» **Exercise requirements**
Once the line containing "exit_high, 14:02: 20 -> 17.2" is found in the entries below, reproduce it and every line after it, stopping at and including the line containing "2021-08-06: none -> 4.51"; reproduce nothing else, and keep each line exact.

[Extracted data entries]
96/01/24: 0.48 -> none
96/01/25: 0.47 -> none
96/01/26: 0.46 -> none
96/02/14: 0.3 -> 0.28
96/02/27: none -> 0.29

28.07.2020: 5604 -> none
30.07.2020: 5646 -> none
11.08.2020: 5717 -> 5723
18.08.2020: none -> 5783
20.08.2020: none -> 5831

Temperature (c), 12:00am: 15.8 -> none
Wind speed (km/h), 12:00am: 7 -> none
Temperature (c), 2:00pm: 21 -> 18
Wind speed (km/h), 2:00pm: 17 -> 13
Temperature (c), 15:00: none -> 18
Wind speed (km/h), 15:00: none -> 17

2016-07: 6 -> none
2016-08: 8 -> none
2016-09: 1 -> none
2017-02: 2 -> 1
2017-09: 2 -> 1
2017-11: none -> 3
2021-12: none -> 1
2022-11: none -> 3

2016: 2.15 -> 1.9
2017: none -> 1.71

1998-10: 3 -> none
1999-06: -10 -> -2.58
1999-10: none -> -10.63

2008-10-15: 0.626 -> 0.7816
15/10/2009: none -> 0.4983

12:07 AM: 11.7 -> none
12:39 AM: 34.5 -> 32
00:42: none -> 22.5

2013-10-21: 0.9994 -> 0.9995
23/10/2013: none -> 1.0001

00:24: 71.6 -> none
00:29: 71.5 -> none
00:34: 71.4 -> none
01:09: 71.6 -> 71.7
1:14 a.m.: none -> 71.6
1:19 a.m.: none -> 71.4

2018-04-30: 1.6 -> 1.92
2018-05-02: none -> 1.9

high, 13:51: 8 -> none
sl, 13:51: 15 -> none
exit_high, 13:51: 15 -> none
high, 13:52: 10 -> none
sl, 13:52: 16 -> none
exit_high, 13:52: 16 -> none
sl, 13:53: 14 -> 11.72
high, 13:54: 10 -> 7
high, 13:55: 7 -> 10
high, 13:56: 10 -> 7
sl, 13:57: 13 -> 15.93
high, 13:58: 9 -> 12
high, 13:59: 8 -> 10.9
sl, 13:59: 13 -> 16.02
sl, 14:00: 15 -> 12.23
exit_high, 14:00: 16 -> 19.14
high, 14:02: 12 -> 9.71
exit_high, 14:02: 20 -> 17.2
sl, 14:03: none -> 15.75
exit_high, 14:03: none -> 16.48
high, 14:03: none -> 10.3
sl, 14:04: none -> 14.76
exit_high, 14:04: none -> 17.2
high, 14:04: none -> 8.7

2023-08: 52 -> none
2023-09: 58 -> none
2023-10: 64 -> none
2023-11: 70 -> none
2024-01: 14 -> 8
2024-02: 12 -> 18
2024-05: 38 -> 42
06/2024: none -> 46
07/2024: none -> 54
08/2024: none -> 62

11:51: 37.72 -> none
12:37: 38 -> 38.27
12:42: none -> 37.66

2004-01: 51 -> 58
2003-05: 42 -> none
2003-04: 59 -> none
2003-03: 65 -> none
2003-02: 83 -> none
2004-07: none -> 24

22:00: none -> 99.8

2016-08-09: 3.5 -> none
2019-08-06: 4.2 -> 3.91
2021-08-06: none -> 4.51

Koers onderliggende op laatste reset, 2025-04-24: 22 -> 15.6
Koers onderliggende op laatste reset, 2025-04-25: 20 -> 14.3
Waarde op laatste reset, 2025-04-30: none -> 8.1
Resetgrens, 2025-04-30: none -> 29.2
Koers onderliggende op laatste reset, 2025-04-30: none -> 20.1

» **Result of this exercise**
exit_high, 14:02: 20 -> 17.2
sl, 14:03: none -> 15.75
exit_high, 14:03: none -> 16.48
high, 14:03: none -> 10.3
sl, 14:04: none -> 14.76
exit_high, 14:04: none -> 17.2
high, 14:04: none -> 8.7

2023-08: 52 -> none
2023-09: 58 -> none
2023-10: 64 -> none
2023-11: 70 -> none
2024-01: 14 -> 8
2024-02: 12 -> 18
2024-05: 38 -> 42
06/2024: none -> 46
07/2024: none -> 54
08/2024: none -> 62

11:51: 37.72 -> none
12:37: 38 -> 38.27
12:42: none -> 37.66

2004-01: 51 -> 58
2003-05: 42 -> none
2003-04: 59 -> none
2003-03: 65 -> none
2003-02: 83 -> none
2004-07: none -> 24

22:00: none -> 99.8

2016-08-09: 3.5 -> none
2019-08-06: 4.2 -> 3.91
2021-08-06: none -> 4.51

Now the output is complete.